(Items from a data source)
****
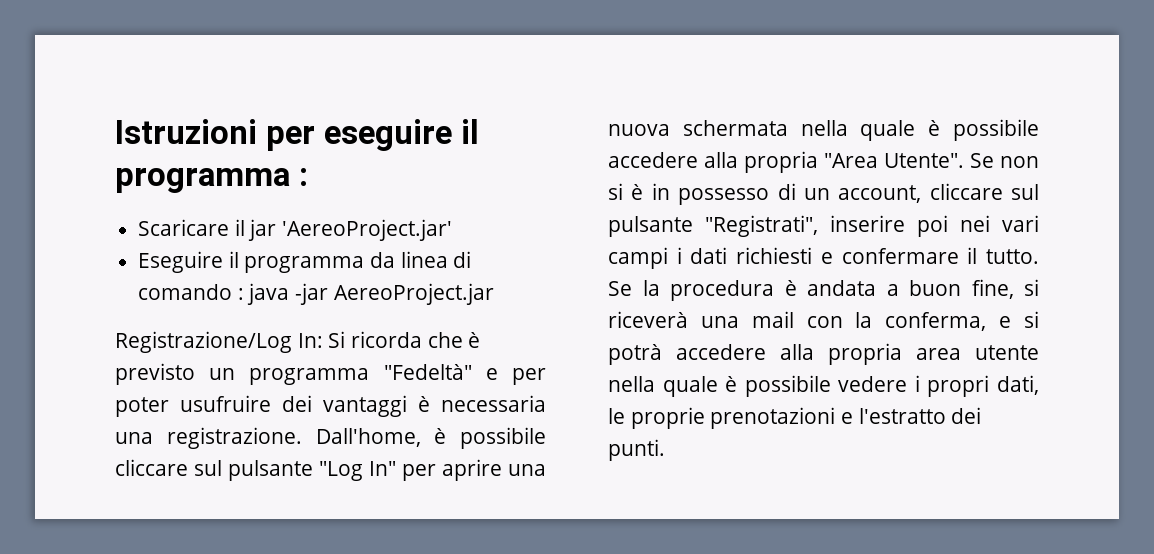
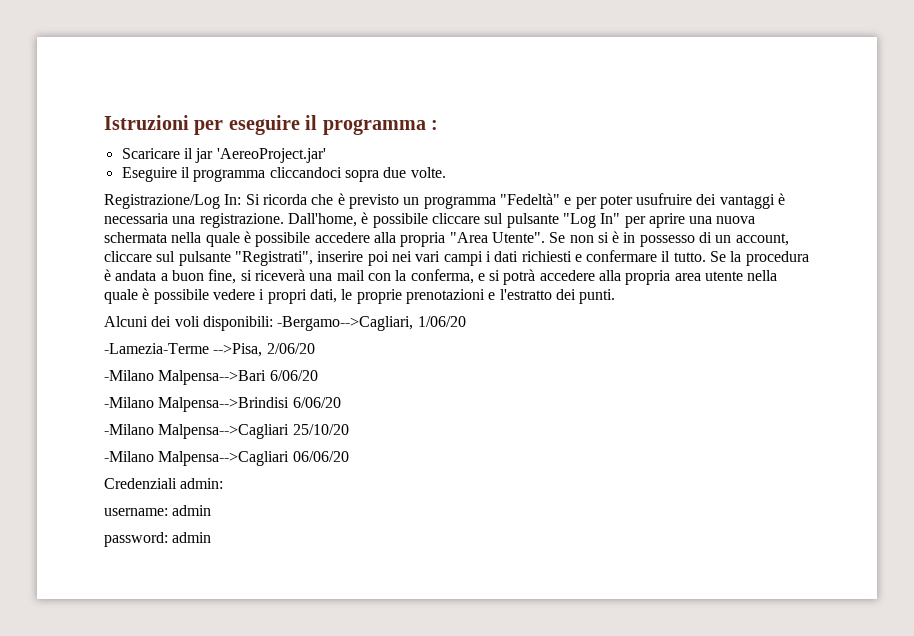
[370,251,472,268] [138,283,494,305] da linea di comando : java -jar AereoProject.jar -> [269,167,446,182] cliccandoci sopra due volte.
(665, 450) none -> [104,316,466,331] [104,343,315,357] [104,370,318,385] [104,397,341,412] [104,424,349,439] [104,451,349,466] [104,478,224,489] [104,505,212,516] [104,532,212,547] // Alcuni dei voli disponibili: -Bergamo-->Cagliari, 1/06/20 // -Lamezia-Terme -->Pisa, 2/06/20 // -Milano Malpensa-->Bari 6/06/20 // -Milano Malpensa-->Brindisi 6/06/20 // -Milano Malpensa-->Cagliari 25/10/20 // -Milano Malpensa-->Cagliari 06/06/20 // Credenziali admin: // username: admin // password: admin

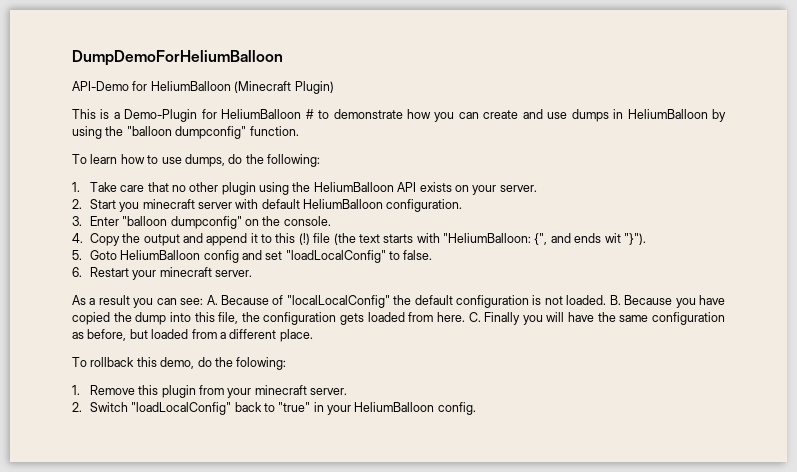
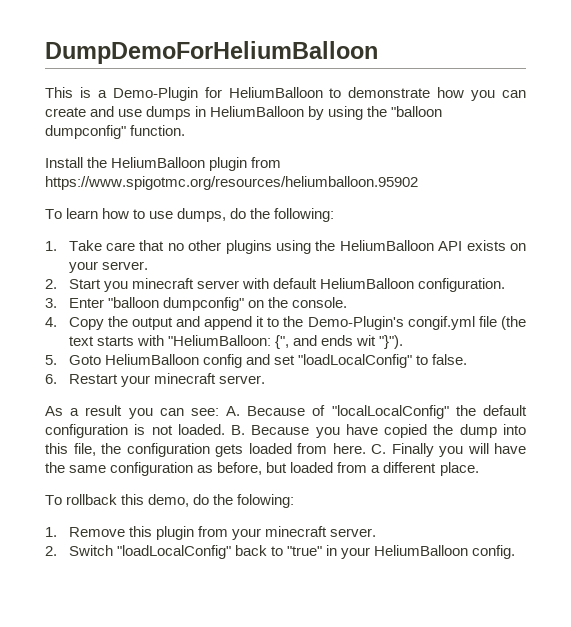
[72,81,334,94] // API-Demo for HeliumBalloon (Minecraft Plugin) -> (378, 52) none
[305,109,314,119] # -> (323, 92) none
(299, 131) none -> [45,157,282,171] [45,176,418,190] // Install the HeliumBalloon plugin from https://www.spigotmc.org/resources/heliumballoon.95902
[221,182,256,195] plugin -> [225,240,272,254] plugins
[275,233,310,245] this (!) -> [283,316,475,330] the Demo-Plugin's congif.yml

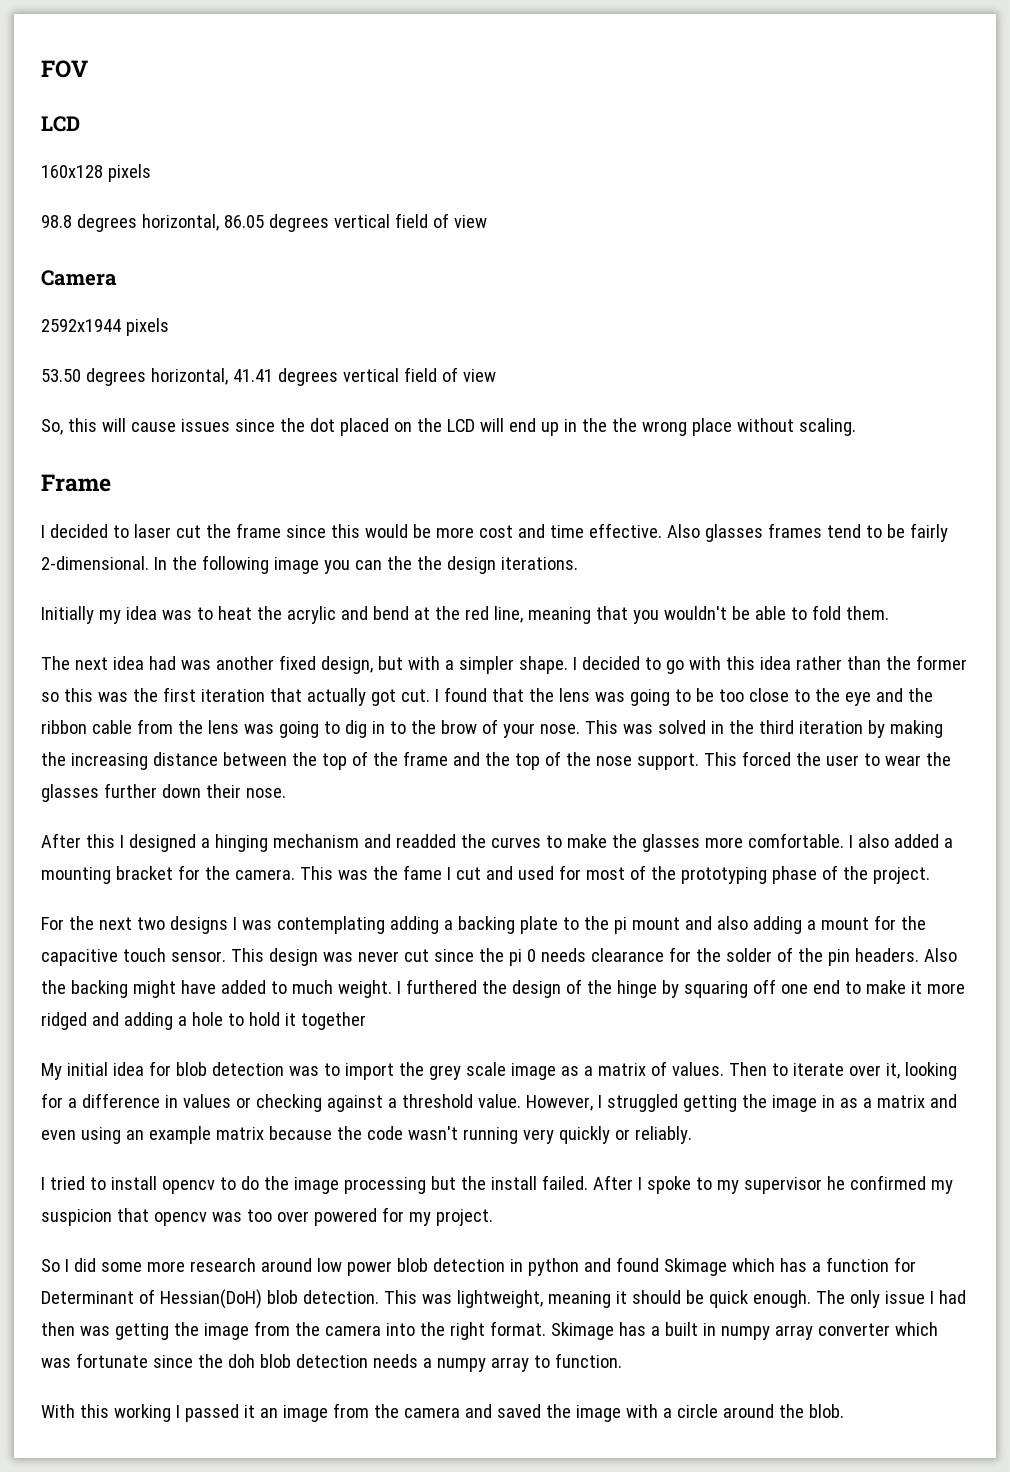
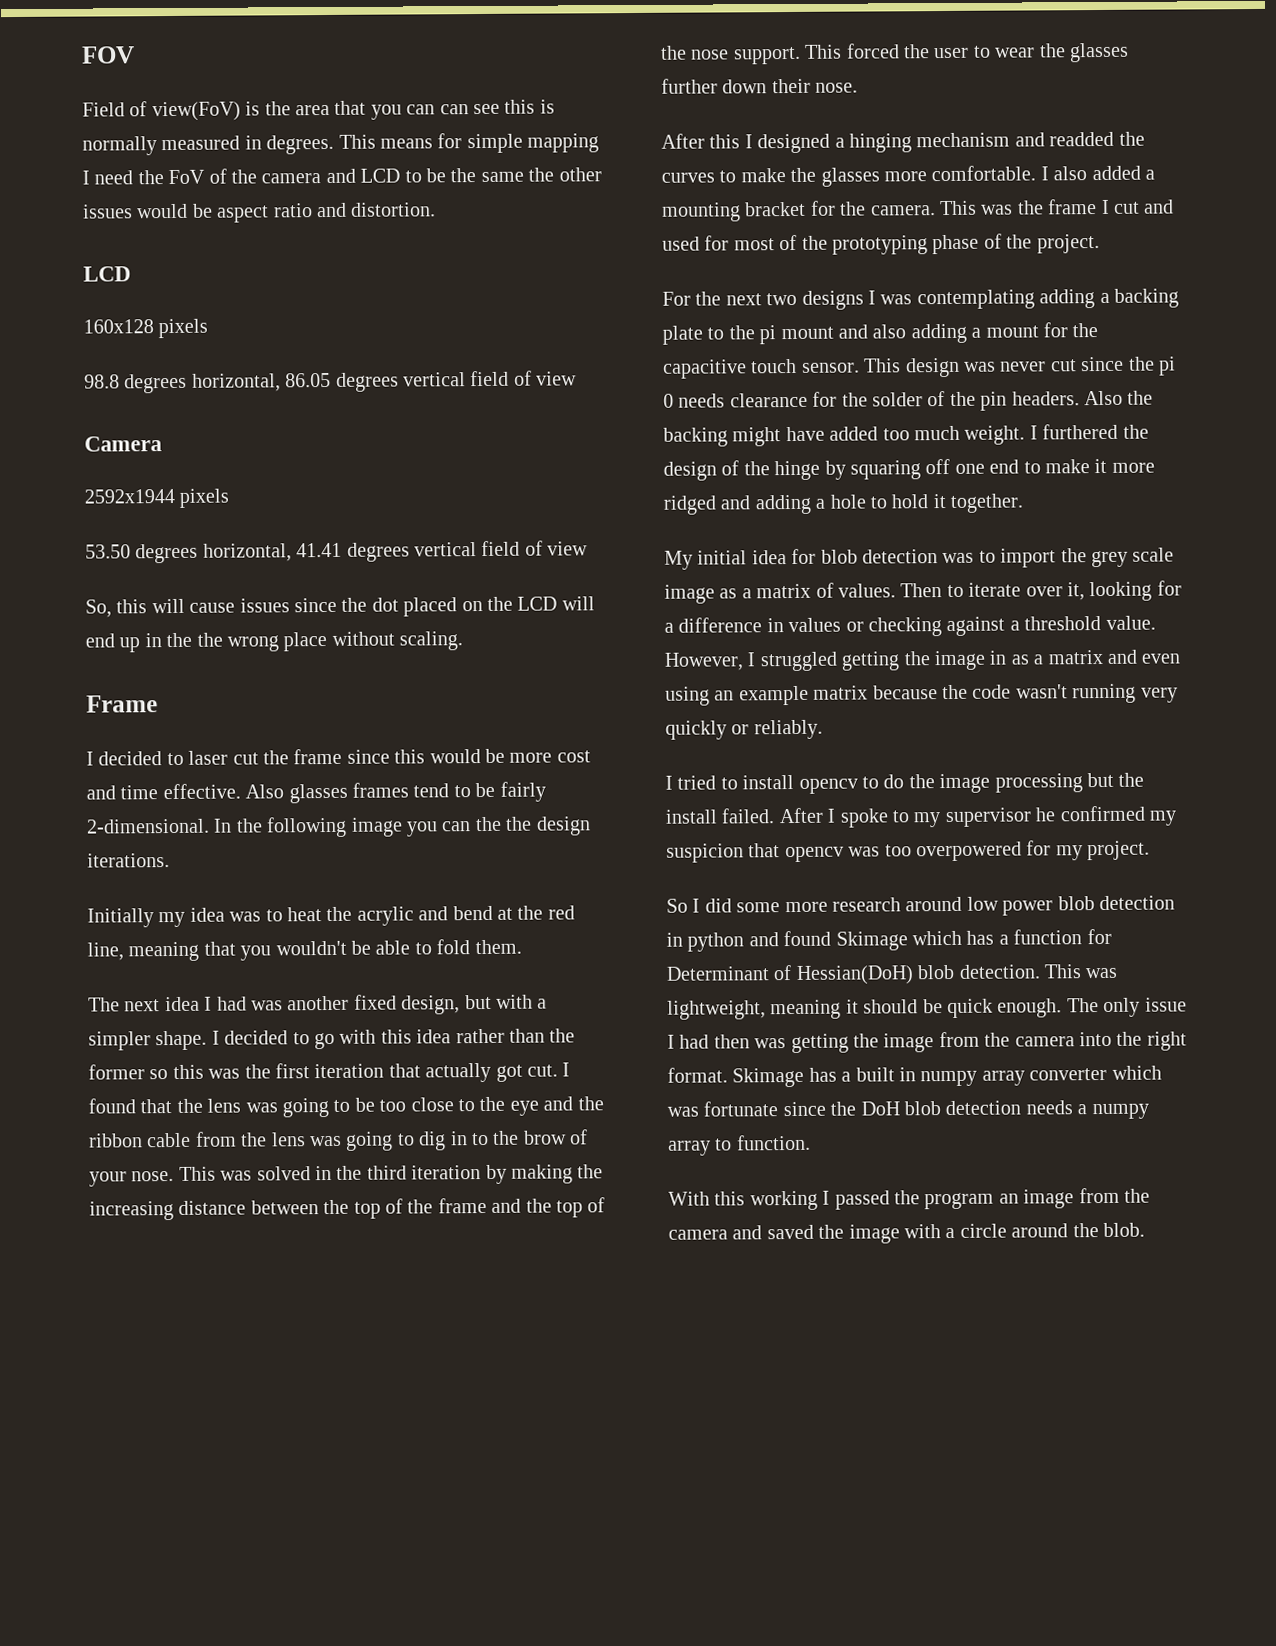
(88, 69) none -> [82,99,555,122] [82,133,600,156] [82,167,602,185] [82,202,437,223] // Field of view(FoV) is the area that you can can see this is normally measured in degrees. This means for simple mapping I need the FoV of the camera and LCD to be the same the other issues would be aspect ratio and distortion.
(144, 663) none -> [204,996,213,1011] I
[402,865,442,880] fame -> [1047,199,1098,215] frame
[270,981,287,994] to -> [882,428,910,441] too
[300,1012,366,1030] together -> [950,493,1025,513] together.
[276,1208,377,1226] over powered -> [916,841,1022,862] overpowered
[227,1354,255,1368] doh -> [860,1101,900,1116] DoH
[243,1405,255,1418] it -> [894,1190,995,1210] the program

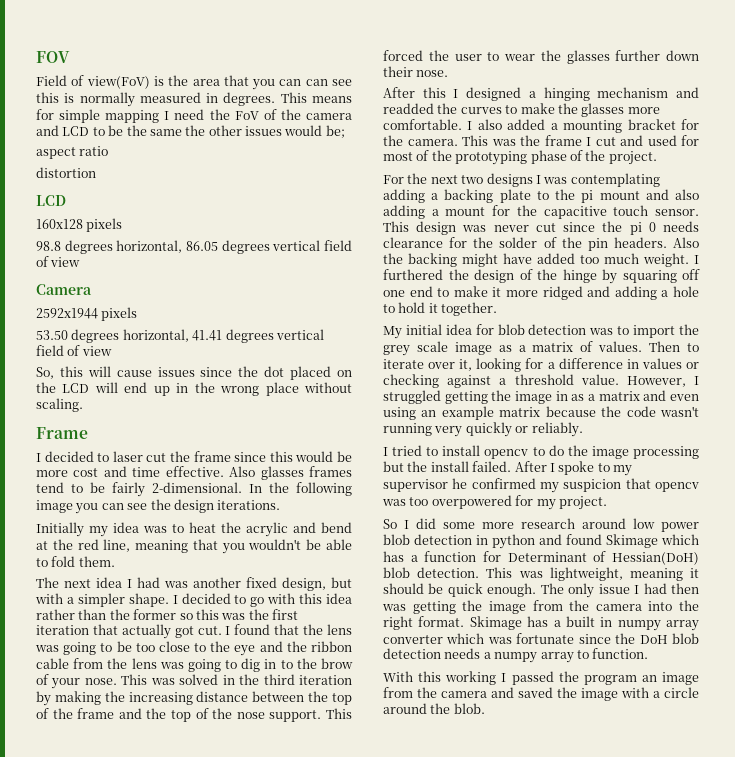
[191,203,213,218] be -> [325,125,345,138] be; //
[316,202,437,218] and distortion. -> [36,167,96,178] // distortion
[196,632,223,647] the -> (215, 387) none
[474,816,502,832] the -> [127,503,148,510] see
****
### Assignment
Among the entries, how many lines hold the string "HeliumBalloon"? Answer with a bare number.

### Answer section
2